Module description
This module explores the ways in which space, power, and agency are mobilised as part of our political, social and cultural encounters. Building on interdisciplinary approaches to studying society and culture developed in the first year, you will be introduced to a range of topics around the intersections between citizenship, race, sexuality, gender, resistance, community, belonging and the politics of space. You will investigate how interdisciplinary concepts of space, power and agency have been explored and theorised by a variety of scholars, activists, artists and writers within a diverse range of global contexts. This approach emphasises the capacity for interdisciplinary perspectives to develop unique ways of understanding, articulating and transforming the modes of knowledge production that shape and constitute our world.
Core Module Questions
- How have concepts of space, power, and agency have been explored and theorised by a variety of scholars, activists, artists, and writers, and how we might extend and complicate these ideas in an interdisciplinary Liberal Arts context?

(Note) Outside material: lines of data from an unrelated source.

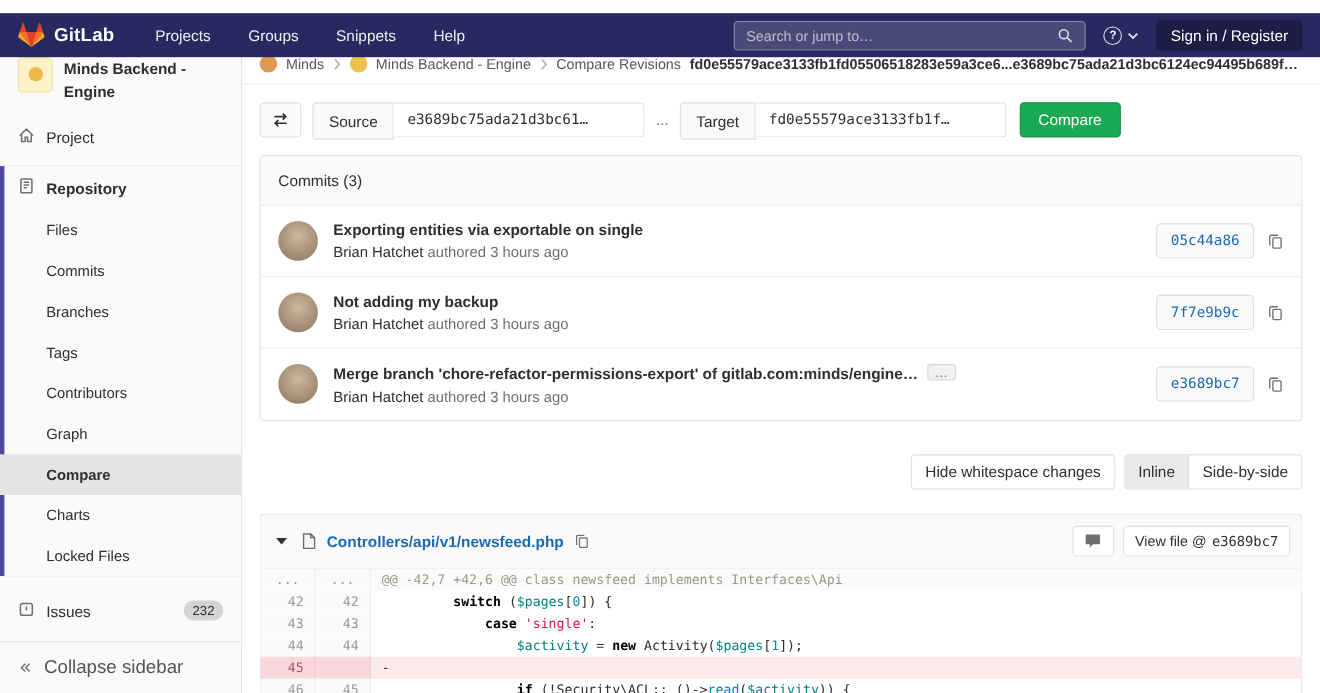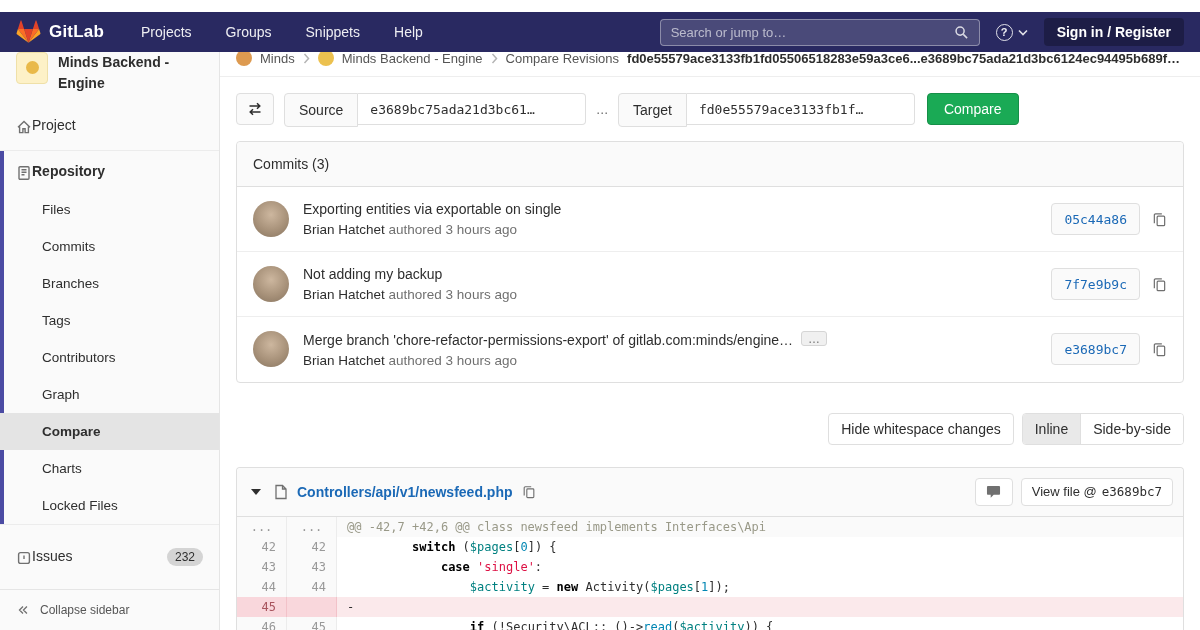--- a/index.html
+++ b/index.html
@@ -13,37 +13,37 @@
   .navbar{position:absolute;top:12px;left:0;right:0;height:40px;background:#292961;display:flex;align-items:center;padding:0 16px;z-index:30}
   .brand{display:flex;align-items:center;gap:8px;margin-right:26px}
   .brand-text{color:#fff;font-size:17px;font-weight:700;letter-spacing:.2px}
   .nav-menu{display:flex;gap:12px}
   .nav-menu a{color:rgba(255,255,255,.92);padding:6px 11px;font-size:14px;border-radius:4px}
   .nav-right{margin-left:auto;display:flex;align-items:center;gap:16px}
   .search-box{width:320px;height:27px;background:rgba(250,250,250,.16);border:1px solid rgba(250,250,250,.38);border-radius:4px;display:flex;align-items:center;padding:0 10px;gap:8px;cursor:text}
   .search-placeholder{color:rgba(255,255,255,.62);font-size:13px;flex:1;white-space:nowrap;overflow:hidden}
   .help-wrap{display:flex;align-items:center;gap:5px;cursor:pointer}
   .help-circle{width:17px;height:17px;border:1px solid rgba(255,255,255,.85);border-radius:50%;color:rgba(255,255,255,.92);font-size:11px;font-weight:700;display:flex;align-items:center;justify-content:center}
-  .signin-btn{background:rgba(0,0,0,.28);color:#fff;font-weight:700;font-size:14px;padding:6px 13px;border-radius:4px;white-space:nowrap}
+  .signin-btn{background:rgba(0,0,0,.28);color:#fff;font-weight:400;font-size:14px;padding:6px 13px;border-radius:4px;white-space:nowrap}
 
   
   .sidebar{position:absolute;top:40px;left:0;bottom:0;width:220px;background:#fafafa;border-right:1px solid #e5e5e5;z-index:20}
   .project-context{display:flex;gap:10px;padding:12px 14px 12px 16px;align-items:flex-start;cursor:pointer}
   .project-avatar{width:32px;height:32px;border-radius:4px;background:#fdf1c7;border:1px solid #efe0a8;flex:none;position:relative}
   .project-avatar::after{content:"";position:absolute;left:9px;top:8px;width:13px;height:13px;border-radius:50%;background:#e9b949}
   .project-title{font-weight:600;font-size:14px;line-height:21px;color:#2e2e2e}
-  .nav-item{display:flex;align-items:flex-end;padding:9px 16px;font-size:14px;line-height:20px;color:#2e2e2e;cursor:pointer}
+  .nav-item{display:flex;align-items:flex-start;gap:10px;padding:9px 16px;font-size:14px;line-height:20px;color:#2e2e2e;cursor:pointer}
   .nav-item .nicon{color:#707070;flex:none;display:flex}
   .repo-section{margin-top:6px;box-shadow:inset 4px 0 0 #4b4ba3;border-top:1px solid #ececec;border-bottom:1px solid #ececec}
   .section-head{padding:10px 16px;font-weight:600}
   .nav-sub{display:block;padding:9px 16px 9px 42px;font-size:13.5px;line-height:19px;color:#2e2e2e;cursor:pointer}
   .nav-sub.active{background:#e4e4e4;font-weight:600}
   .nav-item.issues{margin-top:12px}
   .badge{margin-left:auto;background:#d4d4d4;color:#2e2e2e;font-size:12px;line-height:12px;padding:3px 8px;border-radius:10px}
-  .collapse-btn{position:absolute;bottom:0;left:0;width:100%;border-top:1px solid #e5e5e5;background:#fafafa;padding:13px 16px;display:flex;align-items:center;gap:10px;font-size:12px;color:#555;cursor:pointer}
+  .collapse-btn{position:absolute;bottom:0;left:0;width:100%;border-top:1px solid #e5e5e5;background:#fafafa;padding:13px 16px;display:flex;align-items:center;gap:10px;font-size:17px;color:#555;cursor:pointer}
   .collapse-btn .nicon{color:#707070;display:flex}
 
   
   .main{position:absolute;left:220px;top:40px;right:0;bottom:0;background:#fff;overflow:hidden}
   .breadcrumbs{display:flex;align-items:center;gap:8px;padding:10px 16px;border-bottom:1px solid #eee;font-size:13px;color:#555;white-space:nowrap}
   .crumb-avatar{width:16px;height:16px;border-radius:50%;flex:none}
   .crumb-avatar.group{background:#dd9a50}
   .crumb-avatar.project{background:#ecc14f}
   .crumb-sep{display:flex;color:#b5b5b5}
   .crumb-current{color:#2e2e2e;font-weight:600;overflow:hidden;text-overflow:ellipsis}
@@ -58,21 +58,21 @@
   .dots{margin:0 10px;color:#707070}
   .compare-btn{height:32px;padding:0 16px;background:#1aaa55;border:1px solid #168f48;border-radius:4px;color:#fff;font-size:14px;margin-left:12px}
 
   
   .panel{border:1px solid #dfdfdf;border-radius:4px;margin-top:16px}
   .panel-head{padding:12px 16px;background:#fafafa;border-bottom:1px solid #dfdfdf;border-radius:4px 4px 0 0;font-size:14px;line-height:20px}
   .commit-row{display:flex;align-items:center;padding:14px 16px;gap:14px}
   .commit-row + .commit-row{border-top:1px solid #eee}
   .avatar{width:36px;height:36px;border-radius:50%;background:radial-gradient(circle at 50% 38%,#cdb79f 0%,#a8927a 55%,#87745f 100%);flex:none}
   .commit-mid{flex:1;min-width:0}
-  .commit-title{font-weight:400;font-size:14px;color:#2e2e2e}
+  .commit-title{font-weight:700;font-size:14px;color:#2e2e2e}
   .ellipsis-btn{display:inline-flex;align-items:center;justify-content:center;height:15px;padding:0 6px;margin-left:8px;border:1px solid #d5d5d5;border-radius:3px;background:#f0f0f0;color:#707070;font-size:12px;line-height:1;vertical-align:2px}
   .commit-meta{margin-top:5px;font-size:13.5px;color:#707070}
   .commit-meta .author{color:#2e2e2e;font-weight:500}
   .commit-right{display:flex;align-items:center;gap:12px;flex:none}
   .sha-chip{height:32px;padding:0 12px;border:1px solid #dfdfdf;border-radius:4px;background:#fafafa;font-family:"DejaVu Sans Mono","Liberation Mono",monospace;font-size:13px;color:#1b69b6}
   .icon-btn{display:flex;align-items:center;justify-content:center;color:#707070}
 
   
   .summary-row{display:flex;align-items:center;margin-top:30px;font-size:14px}
   .summary-text{white-space:nowrap}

- What is power? Who wields it, and how?
- How do we shape our context, and how does our context shape us?
- Who has agency? How might agency be linked to systems of power and control?
- How is power and agency represented, embodied, and manipulated in different spaces, e.g. universities, prisons, museums, housing estates, the page, the stage, the streets?
Assessment details
- Book review - 800 words (30%)
- Essay - 2000 words (70%)
Educational aims & objectives
The aim of the module is to enable you to understand the ways in which the connections between space, power, and agency have been interrogated by various disciplines, to relate these ideas to daily life and your own experiences, and to integrate and form connections between theoretical and practical forms of knowledge.
Learning outcomes
We will gain experience and expertise in approaching forms of power and resistance from an interdisciplinary perspective, and we will be able to think critically and apply knowledge and approaches from particular cases studied to new subjects of study. We will also create an environment of mutual development and co-learning amongst peers, using the diversity of experiences and disciplinary focuses within the group as a resource.